Five children killed in government shelling as they leave school in Eastern Ghouta
The shelling followed a UN aid delivery to the area a day earlier
An injured Syrian child lies on a bed at a makeshift hospital following a reported government shelling in Jisreen on 31 October (AFP)
Government shelling killed around 10 people, including five children at a school gate, in a besieged rebel enclave near Syria's capital Damascus on Tuesday, a day after a UN aid delivery to the area, a war monitor said.
The shelling also injured 30 other people in the Eastern Ghouta area, the Syrian Observatory for Human Rights said.
Small blue school bags and a tiny pair of shoes lay in a corner, drenched in blood.
Outside the primary school, children stared at the pools of blood staining the concrete ground.
"I was coming out of school and was about to turn into a side street when the shell hit. There were dead people, wounded people," one child told AFP.
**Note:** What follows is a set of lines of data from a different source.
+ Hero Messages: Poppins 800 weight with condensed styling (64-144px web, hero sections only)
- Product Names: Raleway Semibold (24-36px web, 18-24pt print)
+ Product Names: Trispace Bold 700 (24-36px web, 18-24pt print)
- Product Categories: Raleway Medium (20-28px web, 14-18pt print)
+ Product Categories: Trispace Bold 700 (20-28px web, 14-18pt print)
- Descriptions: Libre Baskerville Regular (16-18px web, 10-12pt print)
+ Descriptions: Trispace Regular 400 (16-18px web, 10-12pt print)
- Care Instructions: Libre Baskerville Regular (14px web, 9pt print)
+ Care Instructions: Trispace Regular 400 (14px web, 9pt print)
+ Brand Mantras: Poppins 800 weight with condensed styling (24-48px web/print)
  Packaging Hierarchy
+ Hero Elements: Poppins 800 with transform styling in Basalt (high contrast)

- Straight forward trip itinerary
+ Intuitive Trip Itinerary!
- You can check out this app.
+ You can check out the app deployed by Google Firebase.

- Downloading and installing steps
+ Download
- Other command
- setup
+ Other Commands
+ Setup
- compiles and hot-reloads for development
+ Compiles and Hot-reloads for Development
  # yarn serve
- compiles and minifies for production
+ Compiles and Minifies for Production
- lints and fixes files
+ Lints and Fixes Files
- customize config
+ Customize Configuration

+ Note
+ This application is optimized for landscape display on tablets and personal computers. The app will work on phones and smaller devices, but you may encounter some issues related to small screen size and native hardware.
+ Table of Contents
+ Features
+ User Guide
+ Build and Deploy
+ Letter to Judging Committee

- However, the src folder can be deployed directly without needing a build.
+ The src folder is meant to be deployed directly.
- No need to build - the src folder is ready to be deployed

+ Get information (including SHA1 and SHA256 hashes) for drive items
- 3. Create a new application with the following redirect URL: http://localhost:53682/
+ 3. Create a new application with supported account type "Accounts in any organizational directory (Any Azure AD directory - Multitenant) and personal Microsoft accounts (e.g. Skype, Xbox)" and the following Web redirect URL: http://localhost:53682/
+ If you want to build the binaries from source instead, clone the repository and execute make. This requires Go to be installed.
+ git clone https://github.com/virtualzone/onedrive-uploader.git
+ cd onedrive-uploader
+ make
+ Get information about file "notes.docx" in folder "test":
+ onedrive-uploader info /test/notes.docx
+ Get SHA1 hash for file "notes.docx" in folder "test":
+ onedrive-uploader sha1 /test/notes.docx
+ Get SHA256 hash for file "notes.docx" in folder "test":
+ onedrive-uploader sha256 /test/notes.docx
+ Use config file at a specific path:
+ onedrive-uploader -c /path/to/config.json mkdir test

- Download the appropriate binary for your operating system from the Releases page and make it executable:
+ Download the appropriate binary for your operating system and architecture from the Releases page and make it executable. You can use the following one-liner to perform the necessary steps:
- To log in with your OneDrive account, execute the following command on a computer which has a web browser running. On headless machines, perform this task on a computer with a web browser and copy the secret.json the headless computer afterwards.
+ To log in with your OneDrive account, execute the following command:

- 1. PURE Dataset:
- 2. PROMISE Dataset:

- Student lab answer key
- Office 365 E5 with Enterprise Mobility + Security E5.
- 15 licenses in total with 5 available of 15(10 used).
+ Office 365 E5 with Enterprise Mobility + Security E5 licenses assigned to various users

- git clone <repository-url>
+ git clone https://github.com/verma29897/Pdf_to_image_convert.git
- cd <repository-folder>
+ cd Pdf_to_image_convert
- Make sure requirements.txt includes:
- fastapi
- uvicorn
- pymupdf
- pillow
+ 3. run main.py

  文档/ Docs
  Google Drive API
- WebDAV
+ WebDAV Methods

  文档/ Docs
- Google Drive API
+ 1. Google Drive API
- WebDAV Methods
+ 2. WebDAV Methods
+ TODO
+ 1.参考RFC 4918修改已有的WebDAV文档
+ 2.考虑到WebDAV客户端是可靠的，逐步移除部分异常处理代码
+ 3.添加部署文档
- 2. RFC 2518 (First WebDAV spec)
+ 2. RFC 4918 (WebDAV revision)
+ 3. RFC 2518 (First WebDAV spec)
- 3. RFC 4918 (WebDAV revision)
The Britain-based Observatory said the ongoing shelling which began Tuesday morning hit the towns of Jisreen, Douma, Saqba, Mesraba, Harasta, Ain Terma, Hazza and Kafr Batna.
"A shell fired by regime troops hit the entrance of a school in Jisreen just as children were leaving it, killing five people including four schoolchildren," Observatory chief Rami Abdel Rahman said.
On Monday a United Nations and Syrian Arab Red Crescent (SARC) convoy delivered aid to the towns of Kafr Batna and Saqba.
A tightening siege by government forces has pushed people to the verge of famine in the eastern suburbs, residents and aid workers said last week, bringing desperation to the only major rebel enclave near the Syrian capital.
Syrian state television on Tuesday said shells had also hit parts of government-held Damascus, injuring at least five people.
In July, Moscow and rebels in Eastern Ghouta signed a deal to make the area a "de-escalation zone". The agreement raised hopes of open crossings and aid flows.
The aid organisation International Rescue Committee said on Monday the de-escalation zone agreements with rebel areas across Syria were failing to protect civilians.
"The safety of civilians has not improved with the establishment of these so-called de-escalation areas. With so many armed groups not covered by ceasefire agreements, we have even seen periods of increased aerial bombardment," IRC's Middle East Director of Public Affairs Tom Garofalo said.